- **Front-end code edit data**
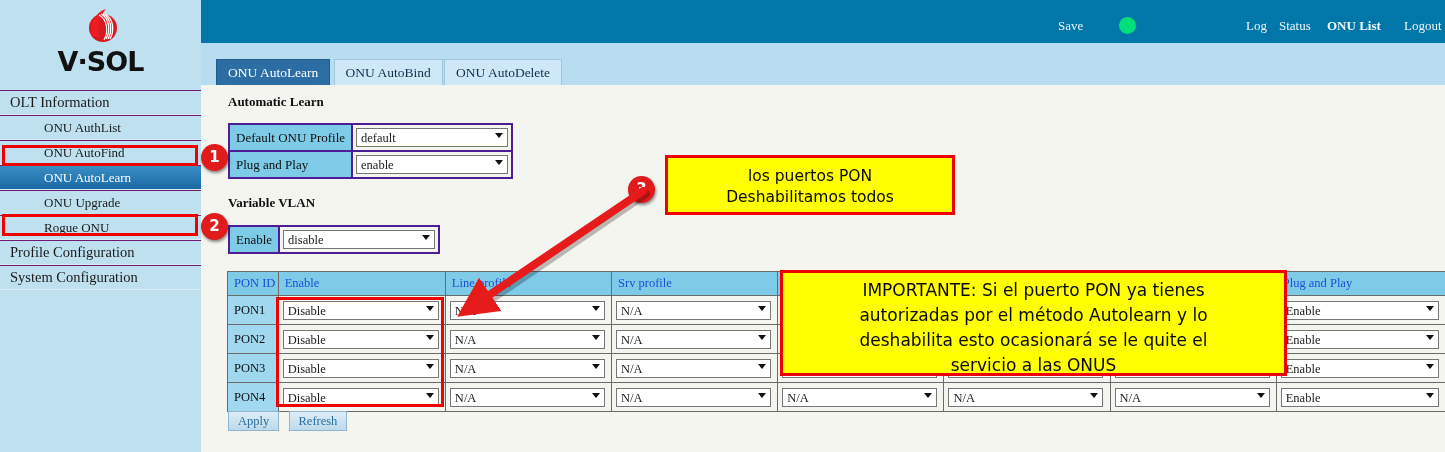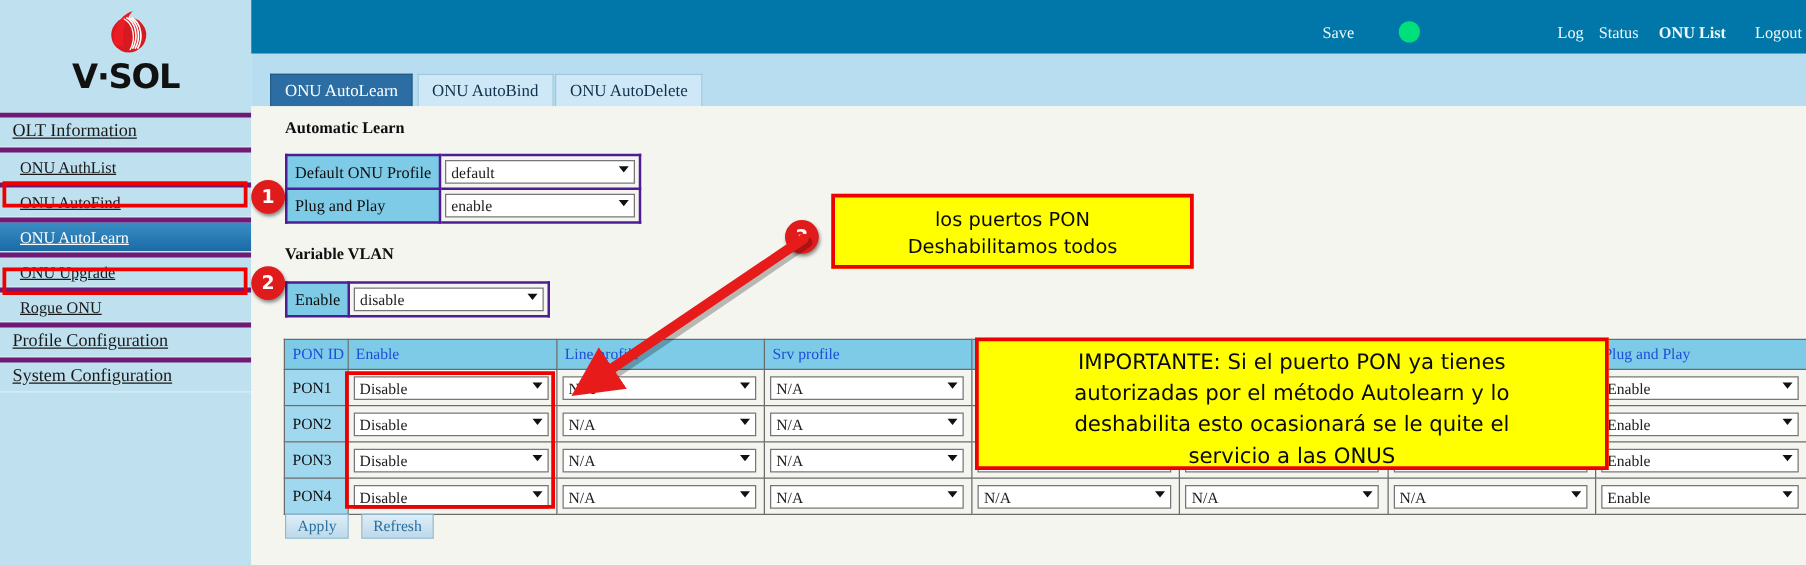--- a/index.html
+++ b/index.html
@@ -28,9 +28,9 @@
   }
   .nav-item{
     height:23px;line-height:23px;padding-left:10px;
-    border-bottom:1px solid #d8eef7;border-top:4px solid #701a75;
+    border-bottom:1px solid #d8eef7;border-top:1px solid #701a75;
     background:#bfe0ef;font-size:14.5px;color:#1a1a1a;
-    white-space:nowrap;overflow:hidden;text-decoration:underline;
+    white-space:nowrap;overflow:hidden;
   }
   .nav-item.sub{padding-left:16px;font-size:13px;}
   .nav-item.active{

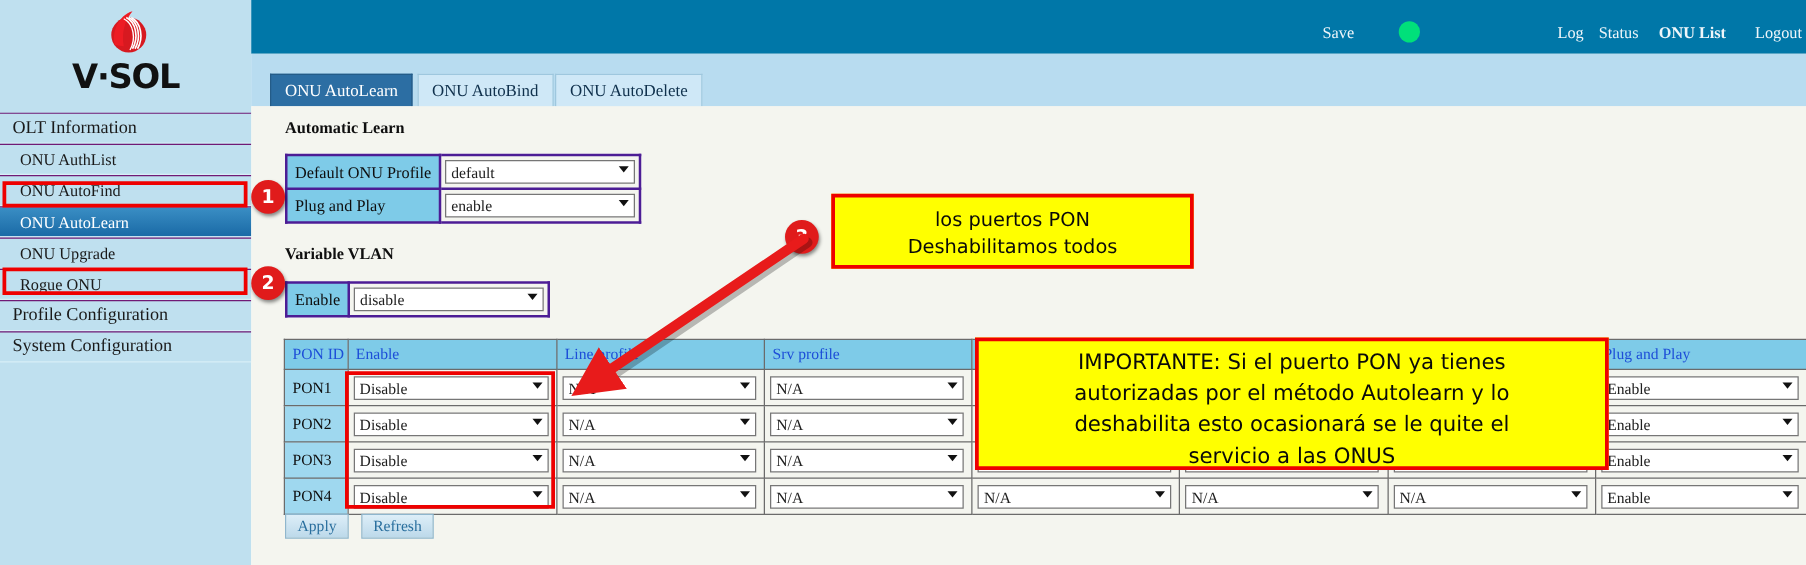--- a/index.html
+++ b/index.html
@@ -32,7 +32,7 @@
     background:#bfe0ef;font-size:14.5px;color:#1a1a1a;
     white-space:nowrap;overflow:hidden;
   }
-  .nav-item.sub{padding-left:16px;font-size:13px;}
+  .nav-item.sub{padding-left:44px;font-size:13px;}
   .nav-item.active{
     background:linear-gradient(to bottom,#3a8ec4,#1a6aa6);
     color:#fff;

- **Brief**
Of the lines above, show those in which "border" appears.

- **Task answer**
-    border-bottom:1px solid #d8eef7;border-top:4px solid #701a75;
+    border-bottom:1px solid #d8eef7;border-top:1px solid #701a75;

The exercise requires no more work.